> _Your objective_: Check each line of the data, and copy those where "that" appears.

# # #

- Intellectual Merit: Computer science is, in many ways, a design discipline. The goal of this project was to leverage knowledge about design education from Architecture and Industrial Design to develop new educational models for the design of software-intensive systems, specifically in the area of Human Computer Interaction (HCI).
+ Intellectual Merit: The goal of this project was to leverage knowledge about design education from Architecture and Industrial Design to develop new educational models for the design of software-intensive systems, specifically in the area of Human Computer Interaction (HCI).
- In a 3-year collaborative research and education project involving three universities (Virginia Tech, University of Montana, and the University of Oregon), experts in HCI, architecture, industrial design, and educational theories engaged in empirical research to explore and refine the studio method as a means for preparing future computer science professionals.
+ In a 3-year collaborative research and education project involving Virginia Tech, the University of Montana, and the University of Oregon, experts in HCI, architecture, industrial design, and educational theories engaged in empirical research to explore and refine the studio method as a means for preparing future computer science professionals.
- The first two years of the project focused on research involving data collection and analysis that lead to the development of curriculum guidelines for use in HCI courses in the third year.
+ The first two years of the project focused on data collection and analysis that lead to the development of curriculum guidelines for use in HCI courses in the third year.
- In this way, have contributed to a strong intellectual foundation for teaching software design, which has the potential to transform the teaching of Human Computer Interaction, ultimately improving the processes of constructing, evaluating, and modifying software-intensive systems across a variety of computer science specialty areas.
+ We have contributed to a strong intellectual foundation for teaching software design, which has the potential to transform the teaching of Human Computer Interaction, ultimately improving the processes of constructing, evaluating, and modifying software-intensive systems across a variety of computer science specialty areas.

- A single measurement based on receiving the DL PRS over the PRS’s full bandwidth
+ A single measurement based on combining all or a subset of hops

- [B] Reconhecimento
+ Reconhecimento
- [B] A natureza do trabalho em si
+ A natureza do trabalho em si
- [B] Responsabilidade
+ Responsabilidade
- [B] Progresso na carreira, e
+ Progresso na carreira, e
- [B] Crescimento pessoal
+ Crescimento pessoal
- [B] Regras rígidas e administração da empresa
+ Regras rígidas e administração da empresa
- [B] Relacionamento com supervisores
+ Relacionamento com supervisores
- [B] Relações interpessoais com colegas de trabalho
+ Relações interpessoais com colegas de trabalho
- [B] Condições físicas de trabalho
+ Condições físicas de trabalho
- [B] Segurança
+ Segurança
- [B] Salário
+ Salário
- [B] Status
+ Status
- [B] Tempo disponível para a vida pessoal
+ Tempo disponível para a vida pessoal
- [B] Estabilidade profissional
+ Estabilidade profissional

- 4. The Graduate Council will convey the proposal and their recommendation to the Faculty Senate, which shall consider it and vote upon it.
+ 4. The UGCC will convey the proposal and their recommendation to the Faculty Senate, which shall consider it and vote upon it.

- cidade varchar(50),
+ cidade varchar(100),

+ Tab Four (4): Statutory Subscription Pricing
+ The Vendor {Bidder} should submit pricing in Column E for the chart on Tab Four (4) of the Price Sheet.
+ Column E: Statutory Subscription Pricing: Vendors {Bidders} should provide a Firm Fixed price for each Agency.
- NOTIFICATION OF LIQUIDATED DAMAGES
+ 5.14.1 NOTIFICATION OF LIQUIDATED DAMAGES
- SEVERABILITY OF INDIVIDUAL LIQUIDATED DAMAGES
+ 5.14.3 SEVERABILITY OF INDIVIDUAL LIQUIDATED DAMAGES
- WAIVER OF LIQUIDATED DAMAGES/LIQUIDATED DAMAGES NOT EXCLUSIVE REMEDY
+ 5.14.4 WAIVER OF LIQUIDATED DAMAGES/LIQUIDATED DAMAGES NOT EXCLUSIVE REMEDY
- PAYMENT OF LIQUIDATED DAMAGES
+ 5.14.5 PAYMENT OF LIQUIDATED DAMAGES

# # #

> _Exercise answer_:
- The first two years of the project focused on research involving data collection and analysis that lead to the development of curriculum guidelines for use in HCI courses in the third year.
+ The first two years of the project focused on data collection and analysis that lead to the development of curriculum guidelines for use in HCI courses in the third year.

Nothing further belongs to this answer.